Внутри рассеченного куска ткани должны быть хорошо видны три сегмента коры, наружный продолговатый мозг и внутренний продолговатый мозг. Перенесите кусочек почки в заранее приготовленный раствор для стабилизации РНК и инкубируйте в течение 24 часов при четырех градусах Цельсия, чтобы избежать деградации РНК. Через 24 часа удалите стабилизирующий раствор РНК.
Аккуратно удалите излишки раствора папиросной бумагой и храните салфетку при температуре минус 80 градусов Цельсия до дальнейшего использования. Возьмите замороженный кусочек почки и переложите его в 60-миллиметровую предварительно охлажденную полистирольную чашку Петри на льду, содержащую один миллилитр буфера лизиса ядер 1 или NLB1. Тщательно измельчите салфетки с помощью бритвенного лезвия или скальпеля.
Отрежьте наконечник наконечника пипетки объемом один миллилитр и переложите измельченную ткань и буфер в трубку кофемолки, помещенную на лед. Убедившись, что все кусочки были перенесены, вымойте чашку Петри пять-10 раз буфером. Медленно переместите пестик А 25 раз вверх и вниз в трубке кофемолки на льду, чтобы гомогенизировать суспензию.
Пропустите гомогенат через 100-микрометровый сетчатый фильтр в предварительно охлажденной 15-миллилитровой сборной трубке на льду и промойте фильтр еще одним миллилитром NLB1. Промойте трубку измельчителя холодным буфером для лизиса ядер EZ и выбросьте буфер. Перенесите гомогенат обратно в трубку кофемолки и медленно переместите пестик B 15 раз вверх и вниз по трубке кофемолки по льду, чтобы гомогенизировать суспензию.
Переложите гомогенат в предварительно охлажденную 15-миллилитровую сборную пробирку на льду. Промойте трубку кофемолки еще двумя миллилитрами NLB1 и обязательно перенесите все фрагменты ткани в пробирку для сбора. Инкубируйте гомогенат в течение пяти минут на льду, чтобы лизировать клетки.
Пропустите гомогенат через 40-микрометровый сетчатый фильтр в предварительно охлажденную 15-миллилитровую сборную трубку. Вращайте сборную трубку в течение пяти минут при температуре 500 раз G при четырех градусах Цельсия в центрифуге с ротором с качающимся ковшом. Тем временем добавьте раствор ингибитора РНКазы в NLB2.
Удалите надосадочную жидкость, не нарушая гранулы. Осторожно ресуспендируйте гранулы в четырех миллилитрах NLB2. Тщательно подложите суспензию одномиллилитровой подушкой из буфера градиента сахарозы.
Вращайте суспензию при 500 перегрузках в течение пяти минут при четырех градусах Цельсия в центрифуге с ротором качающегося ковша. Тем временем добавьте раствор ингибитора РНКазы в буфер суспензии ядер. После центрифугирования осторожно извлеките сборную трубку из центрифуги, стараясь не повредить два слоя при работе с сборной пробиркой.
Клеточный мусор можно наблюдать между двумя слоями. Удаляйте надосадочную жидкость аккуратно, начиная с мусора. Удалите остатки надосадочной жидкости, не нарушая гранулу ядер, и осторожно ресуспендируйте гранулу в одном миллилитре буфера суспензии ядер.

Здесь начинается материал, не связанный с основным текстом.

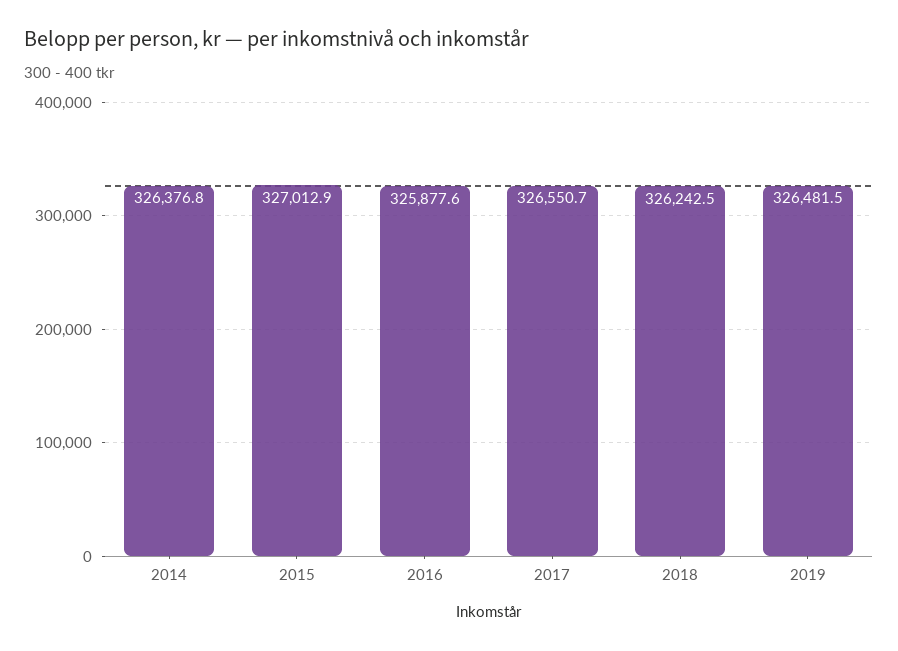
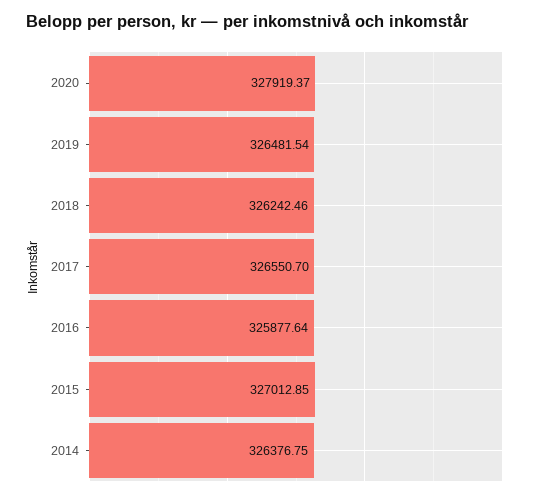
2020: none -> 327919.37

Пропустите гомогенат через 20-микрометровый сетчатый фильтр в предварительно охлажденную пятимиллилитровую пробирку для сортировки клеток, активируемую флуоресценцией. Количество генов было построено в зависимости от количества транскриптов, определенных уникальными молекулярными идентификаторами и окрашенных фракцией митохондриальных считываний, чтобы оценить качество выделенных ядер. В общей сложности 20 000 генов были обнаружены в 6 000 ядер с 1 600 медианными генами и 2 800 медианными уникальными молекулярными идентификаторами на ядро.

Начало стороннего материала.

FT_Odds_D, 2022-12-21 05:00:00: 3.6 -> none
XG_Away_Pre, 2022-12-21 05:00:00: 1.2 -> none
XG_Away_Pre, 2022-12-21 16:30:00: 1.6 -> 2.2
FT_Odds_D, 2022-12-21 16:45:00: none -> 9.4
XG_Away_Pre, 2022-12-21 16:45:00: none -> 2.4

Паттерны экспрессии генов маркеров, обогащенных кластерами, визуализировались с помощью точечного графика, а кластеры клеточного типа — на графике встраивания стохастических соседей с Т-распределением. Процент каждого типа клеток был рассчитан и использован для определения отношения проксимальных канальцев к толстым восходящим клеткам конечностей. Крайне важно постоянно работать при четырех градусах Цельсия и определять оптимальное количество ткани в пробных прогонах, чтобы обеспечить высокое качество суспензий и оптимальные концентрации.